(Beginning of Dataset)

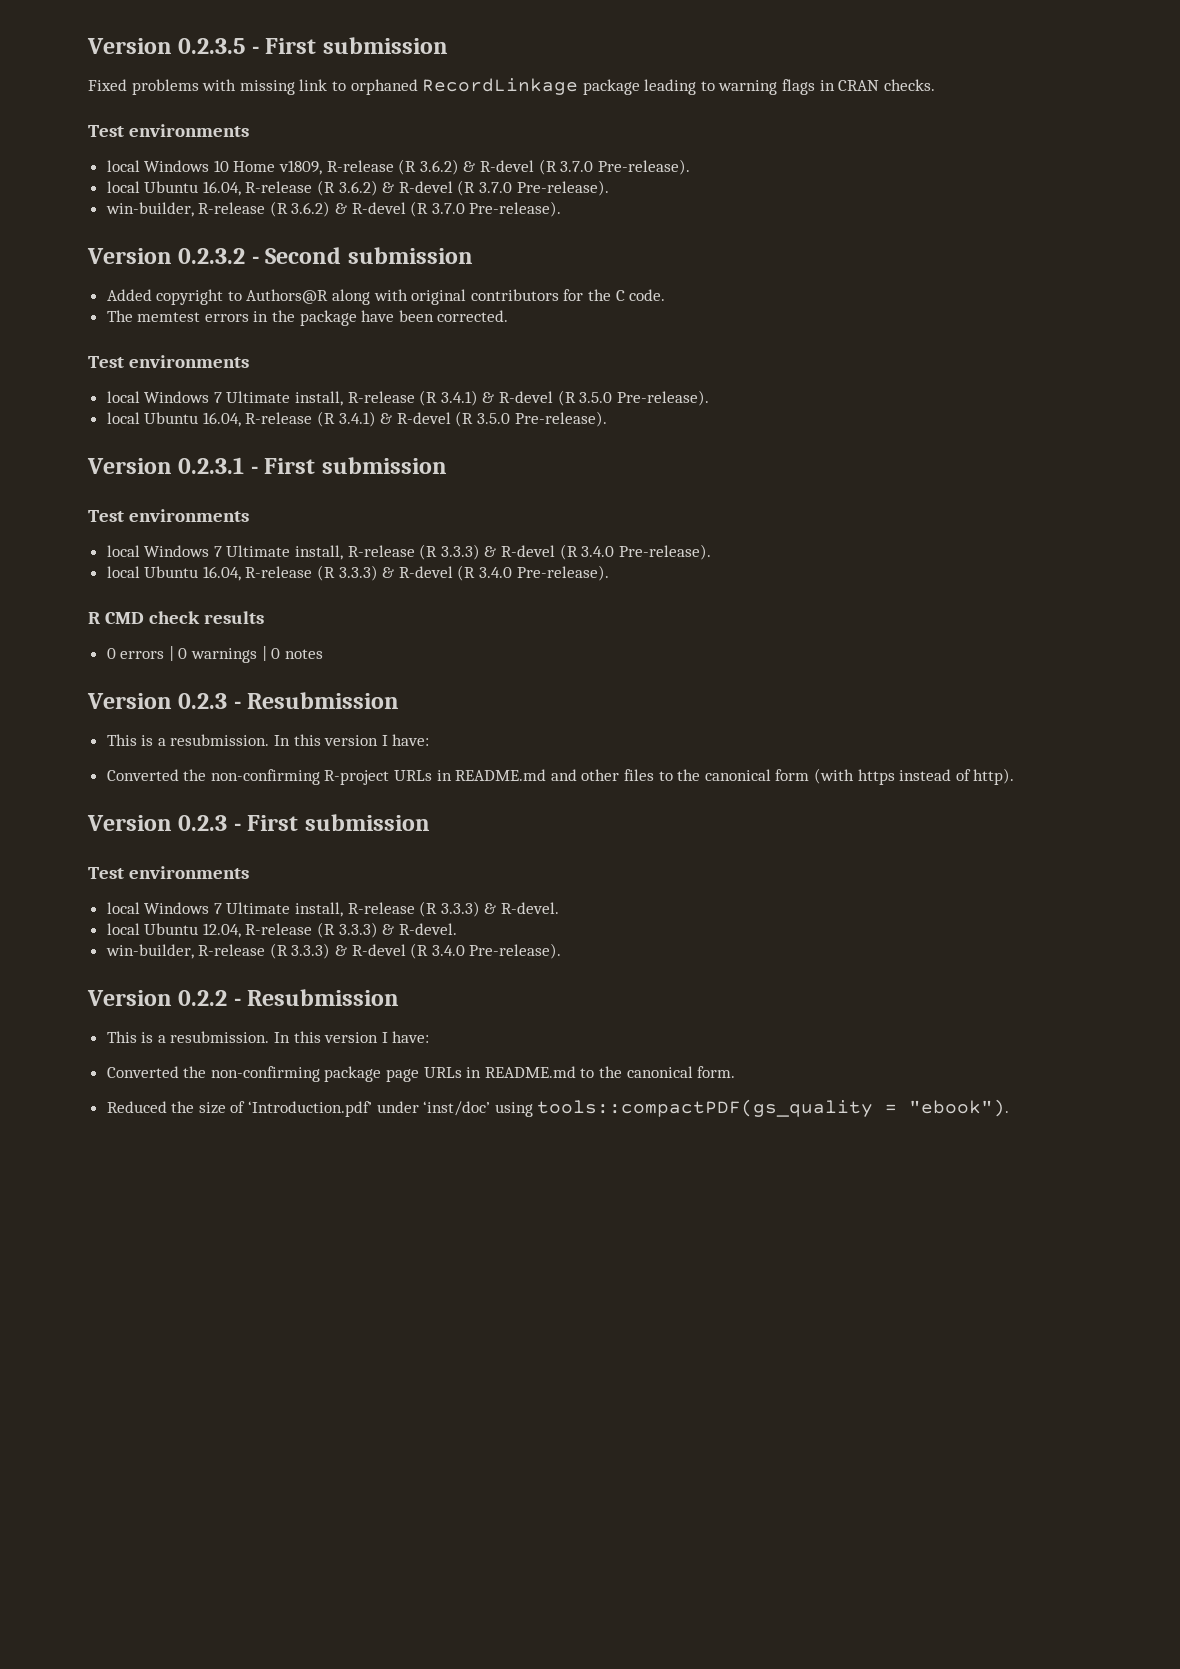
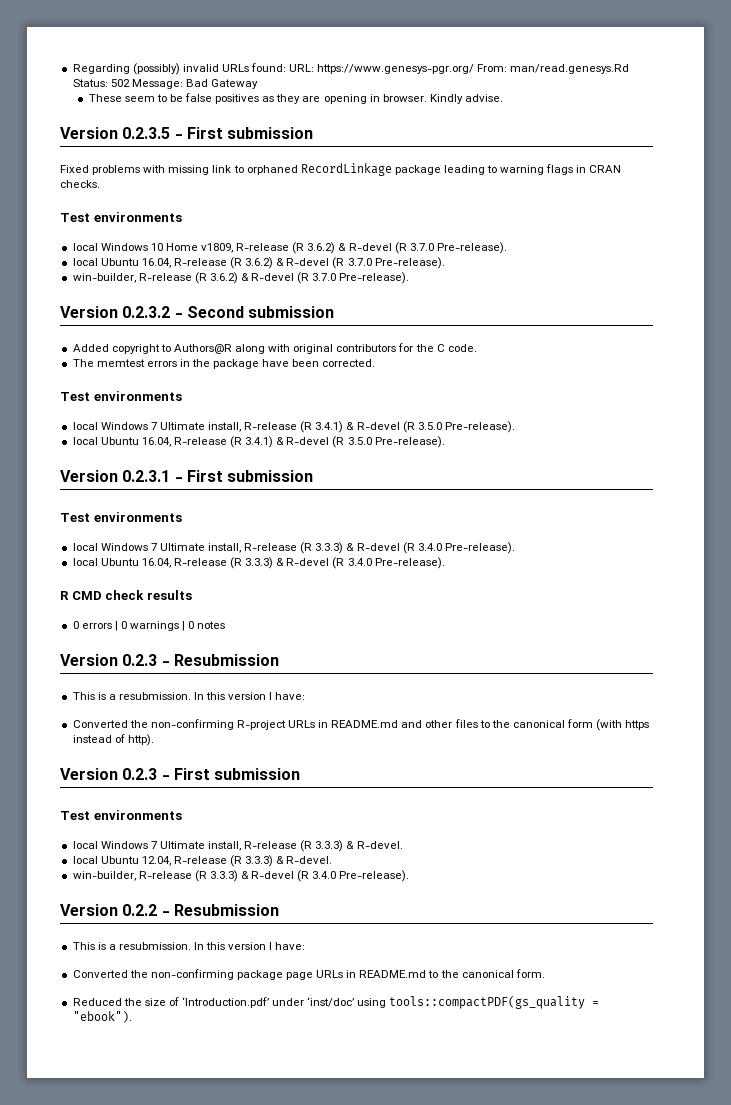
(87, 46) none -> [72,63,630,75] [72,79,259,89] [88,93,503,104] Regarding (possibly) invalid URLs found: URL: https://www.genesys-pgr.org/ From: man/read.genesys.Rd Status: 502 Message: Bad Gateway // These seem to be false positives as they are opening in browser. Kindly advise. //

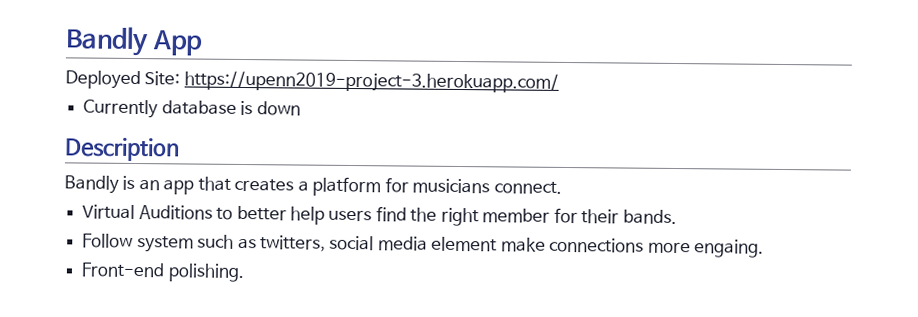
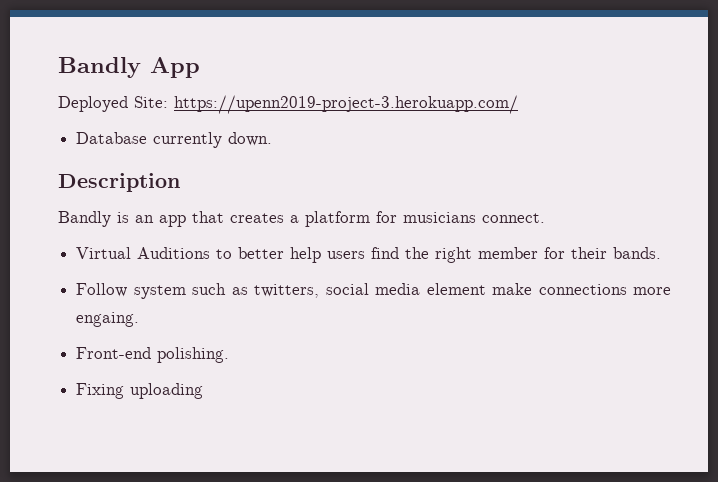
[83,99,301,119] Currently database is down -> [76,132,273,148] Database currently down.
(245, 273) none -> [76,383,204,399] // Fixing uploading

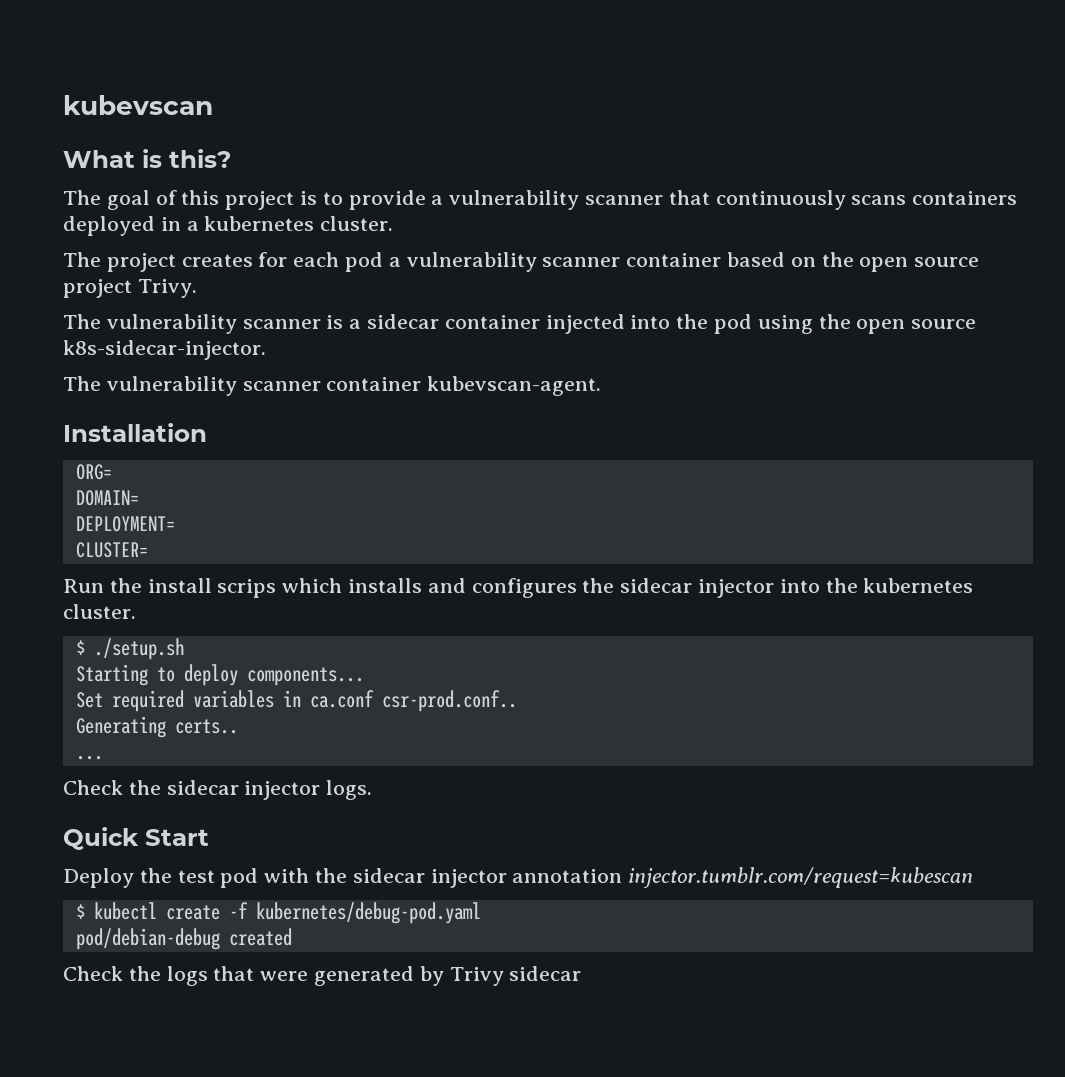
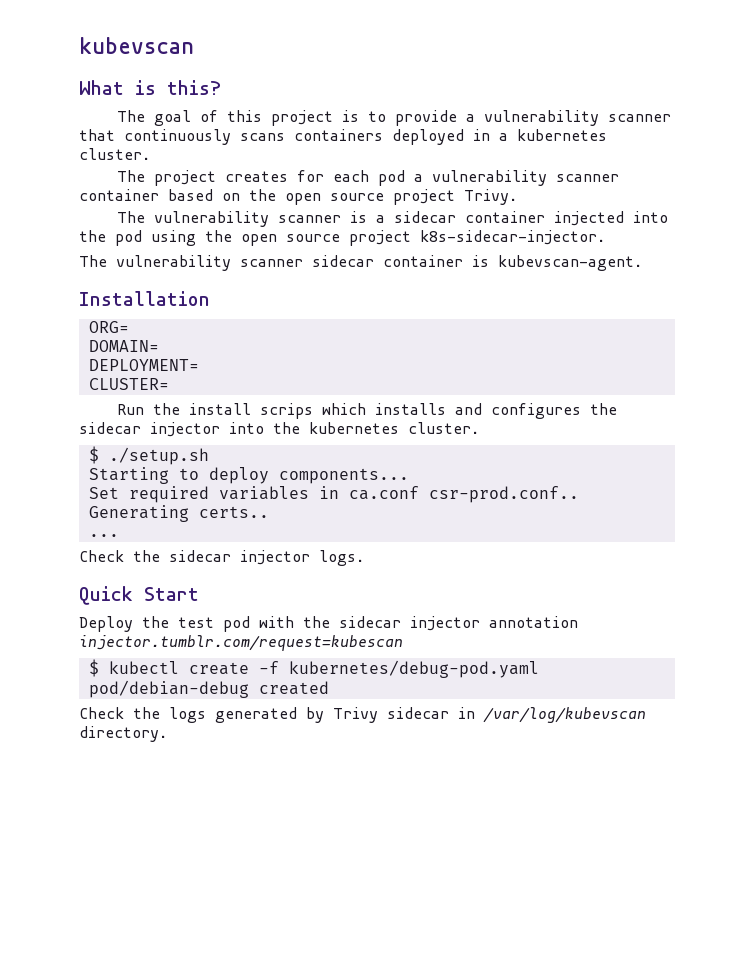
(977, 324) none -> [349,230,411,246] project
[326,377,422,391] container -> [312,255,489,267] sidecar container is
[213,966,309,981] that were -> (206, 715) none
(582, 973) none -> [458,707,646,723] [79,726,167,742] in /var/log/kubevscan directory.

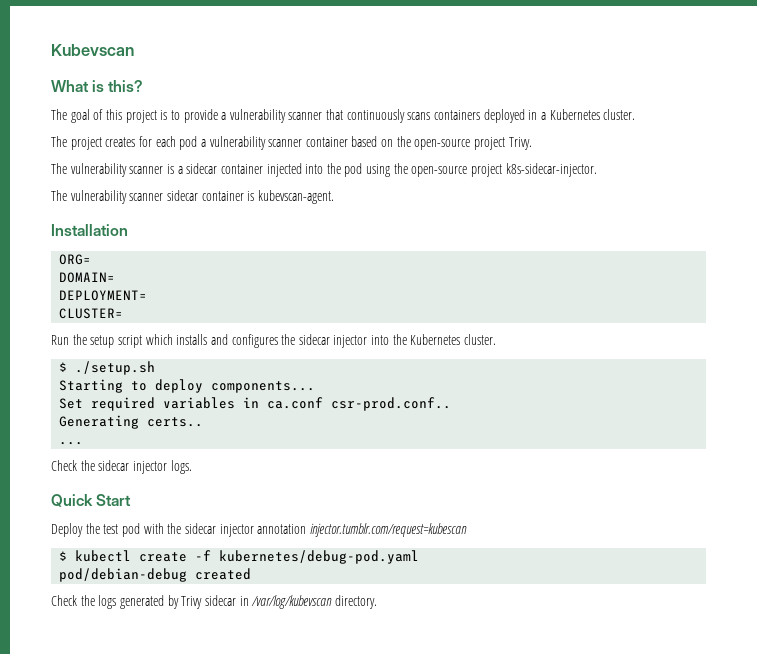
[79,37,194,54] kubevscan -> [51,44,134,56] Kubevscan
[517,129,607,141] kubernetes -> [549,109,600,120] Kubernetes
[285,193,384,205] open source -> [414,139,471,150] open-source
[241,234,340,246] open source -> [411,166,468,177] open-source
[188,403,313,419] install scrips -> [90,335,142,348] setup script
[309,422,399,434] kubernetes -> [410,334,461,345] Kubernetes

(End of Dataset)

- [Instructions for the task] Everything in the records must be transcribed exactly, except the pictures, which are left out.

- [Response area]
(87, 46) none -> [72,63,630,75] [72,79,259,89] [88,93,503,104] Regarding (possibly) invalid URLs found: URL: https://www.genesys-pgr.org/ From: man/read.genesys.Rd Status: 502 Message: Bad Gateway // These seem to be false positives as they are opening in browser. Kindly advise. //

[83,99,301,119] Currently database is down -> [76,132,273,148] Database currently down.
(245, 273) none -> [76,383,204,399] // Fixing uploading

(977, 324) none -> [349,230,411,246] project
[326,377,422,391] container -> [312,255,489,267] sidecar container is
[213,966,309,981] that were -> (206, 715) none
(582, 973) none -> [458,707,646,723] [79,726,167,742] in /var/log/kubevscan directory.

[79,37,194,54] kubevscan -> [51,44,134,56] Kubevscan
[517,129,607,141] kubernetes -> [549,109,600,120] Kubernetes
[285,193,384,205] open source -> [414,139,471,150] open-source
[241,234,340,246] open source -> [411,166,468,177] open-source
[188,403,313,419] install scrips -> [90,335,142,348] setup script
[309,422,399,434] kubernetes -> [410,334,461,345] Kubernetes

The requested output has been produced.